Your AI agent isn't just processing data - it's standing guard over corporate secrets, financial records, and customer privacy. One weak authentication system could turn your intelligent assistant into a multi-million dollar liability:
File: src/session10/security/enterprise_auth.py - Authentication framework
from typing import Dict, List, Optional, Set
from datetime import datetime, timedelta
import jwt
import bcrypt
from enum import Enum
from dataclasses import dataclass
class AuthenticationMethod(Enum):
"""Supported authentication methods."""
BASIC = "basic"
OAUTH2 = "oauth2"
SAML = "saml"
LDAP = "ldap"
MFA = "mfa"
CERTIFICATE = "certificate"
@dataclass
class UserContext:
"""User context with comprehensive attributes."""
user_id: str
username: str
email: str
roles: Set[str]
permissions: Set[str]
department: str
security_clearance: str
mfa_verified: bool = False
last_authenticated: Optional[datetime] = None
session_expires: Optional[datetime] = None
class EnterpriseAuthManager:
"""Comprehensive authentication and authorization manager."""
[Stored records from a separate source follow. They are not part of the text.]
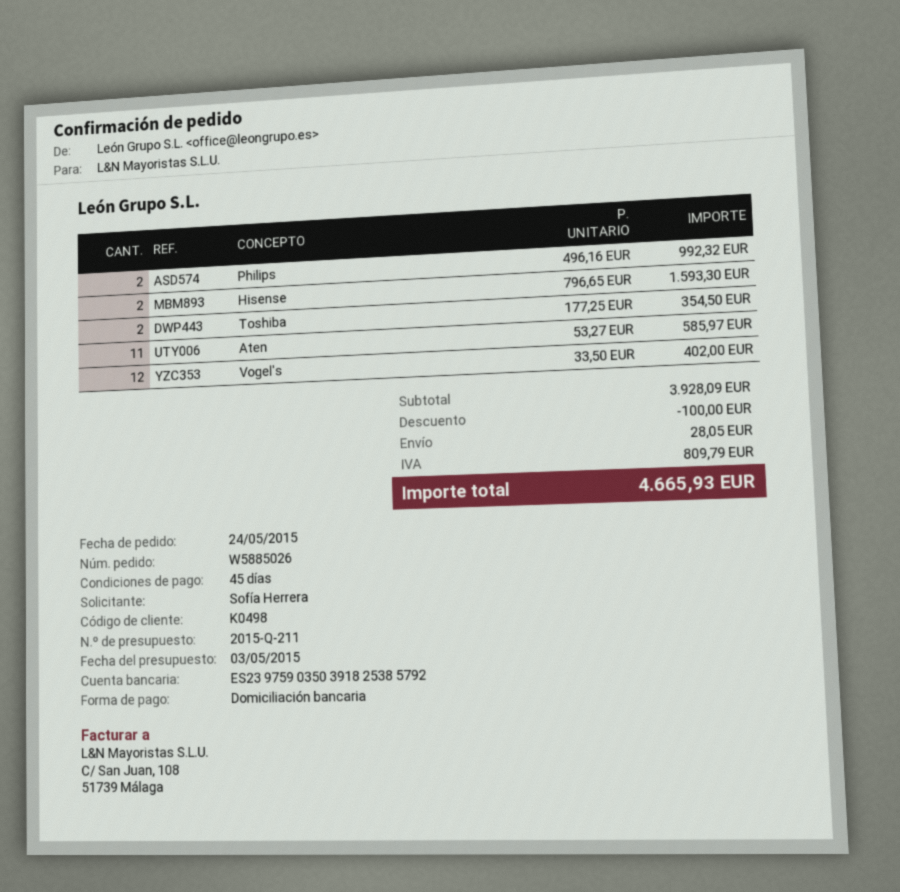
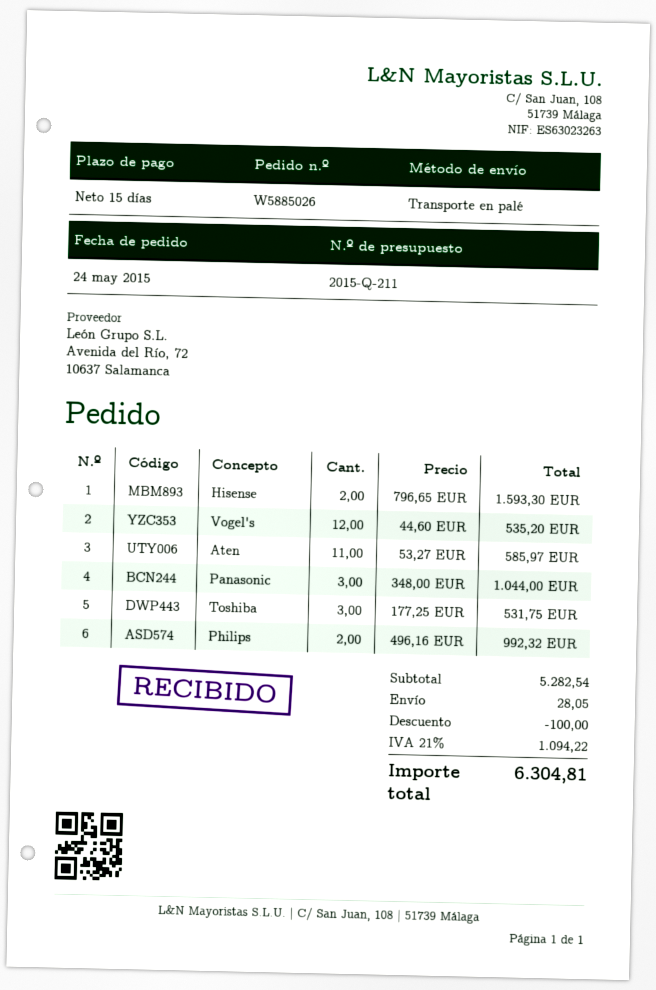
payment terms: 45 days -> 15 days
Toshiba: 2 x 177.25 = 354.50 -> 3 x 177.25 = 531.75
Vogel's: 12 x 33.50 = 402.00 -> 12 x 44.60 = 535.20
Panasonic: none -> 3 x 348.00 = 1044.00
subtotal: 3928.09 -> 5282.54
tax: 809.79 -> 1094.22
total: 4665.93 -> 6304.81

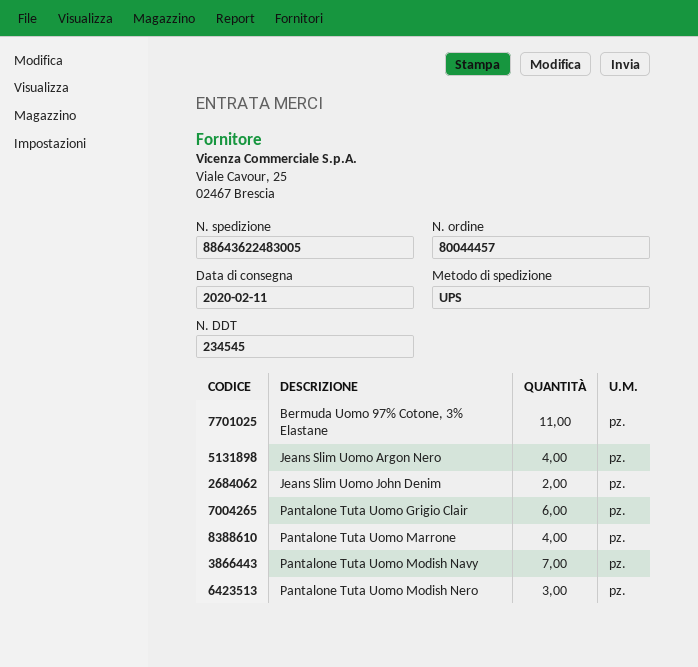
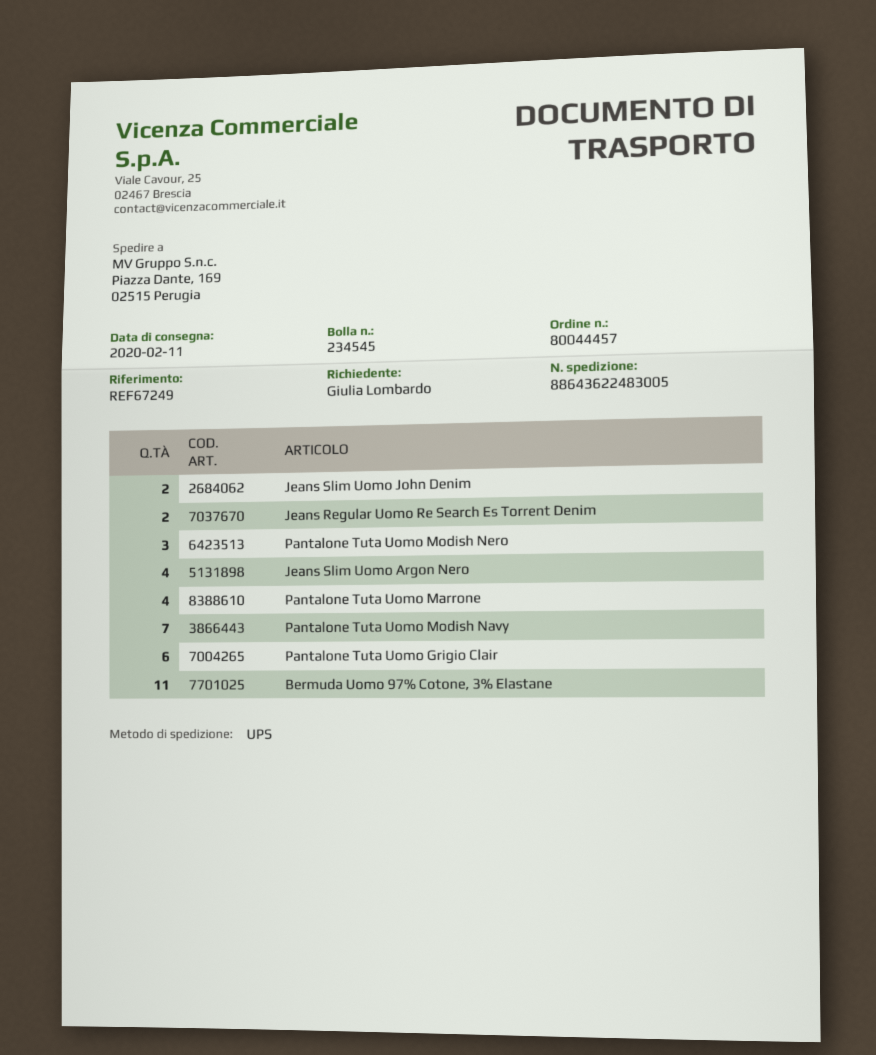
Jeans Regular Uomo Re Search Es Torrent Denim: none -> 2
def __init__(self, config: Dict[str, Any]):
self.config = config
self.active_sessions: Dict[str, UserContext] = {}
self.failed_attempts: Dict[str, int] = {}
self.blacklisted_tokens: Set[str] = set()
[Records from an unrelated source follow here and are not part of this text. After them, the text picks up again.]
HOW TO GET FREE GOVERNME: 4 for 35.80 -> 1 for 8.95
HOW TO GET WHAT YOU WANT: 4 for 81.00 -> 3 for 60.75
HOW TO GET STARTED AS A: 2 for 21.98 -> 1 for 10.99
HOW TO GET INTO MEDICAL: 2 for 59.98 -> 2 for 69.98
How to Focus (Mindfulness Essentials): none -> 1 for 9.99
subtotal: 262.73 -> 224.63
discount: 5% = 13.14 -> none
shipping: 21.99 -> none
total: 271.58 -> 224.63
async def authenticate(self, credentials: Dict[str, Any]) -> Optional[UserContext]:
"""Authenticate user with multiple factor support."""
auth_method = credentials.get("method", "basic")
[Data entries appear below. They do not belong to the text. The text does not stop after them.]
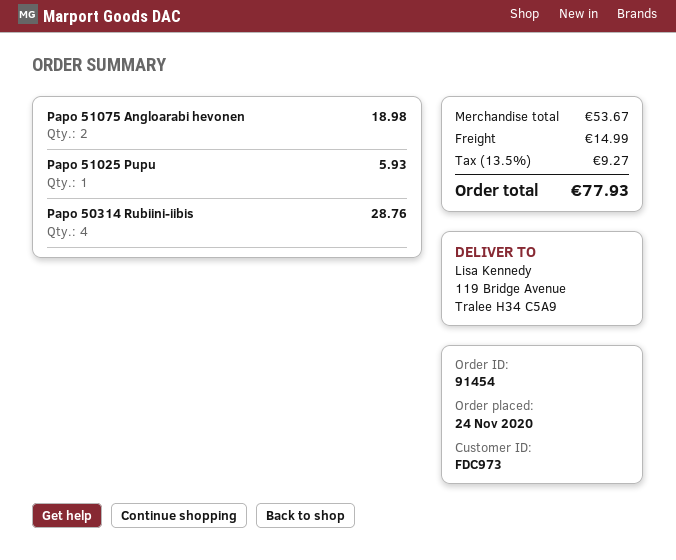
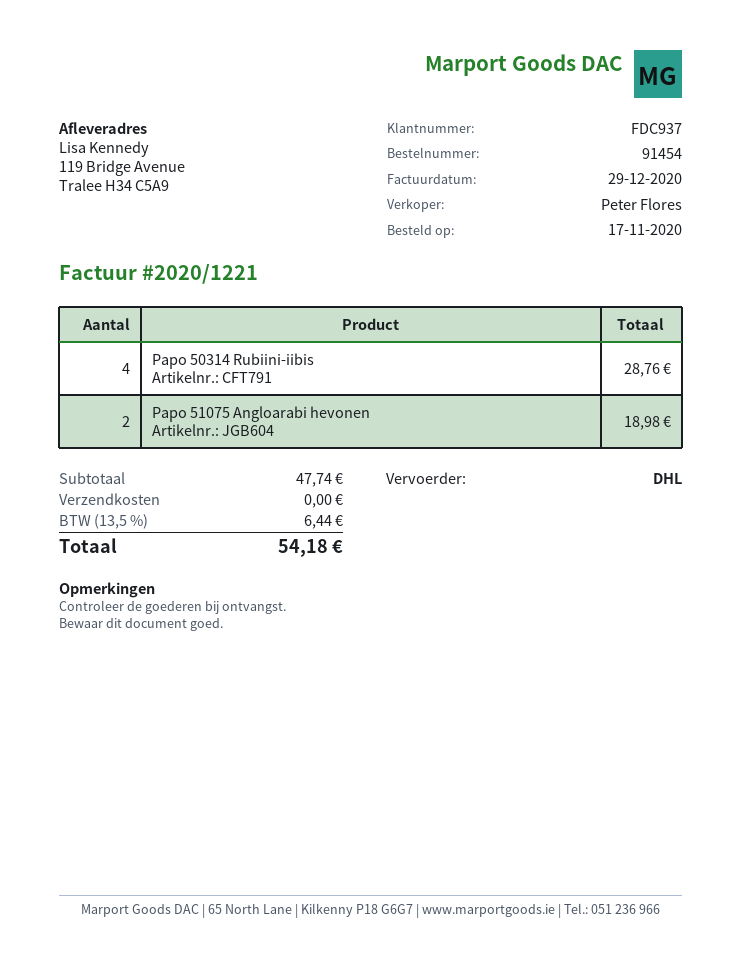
order date: 2020-11-24 -> 2020-11-17
customer number: FDC973 -> FDC937
Papo 51025 Pupu: 1 for 5.93 -> none
subtotal: 53.67 -> 47.74
shipping: 14.99 -> 0.00
tax: 13.5% = 9.27 -> 13.5% = 6.44
total: 77.93 -> 54.18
username = credentials.get("username")
# Check for account lockout
if self._is_account_locked(username):
raise AuthenticationError("Account locked due to failed attempts")
try:
if auth_method == AuthenticationMethod.BASIC.value:
return await self._authenticate_basic(credentials)
elif auth_method == AuthenticationMethod.OAUTH2.value:
return await self._authenticate_oauth2(credentials)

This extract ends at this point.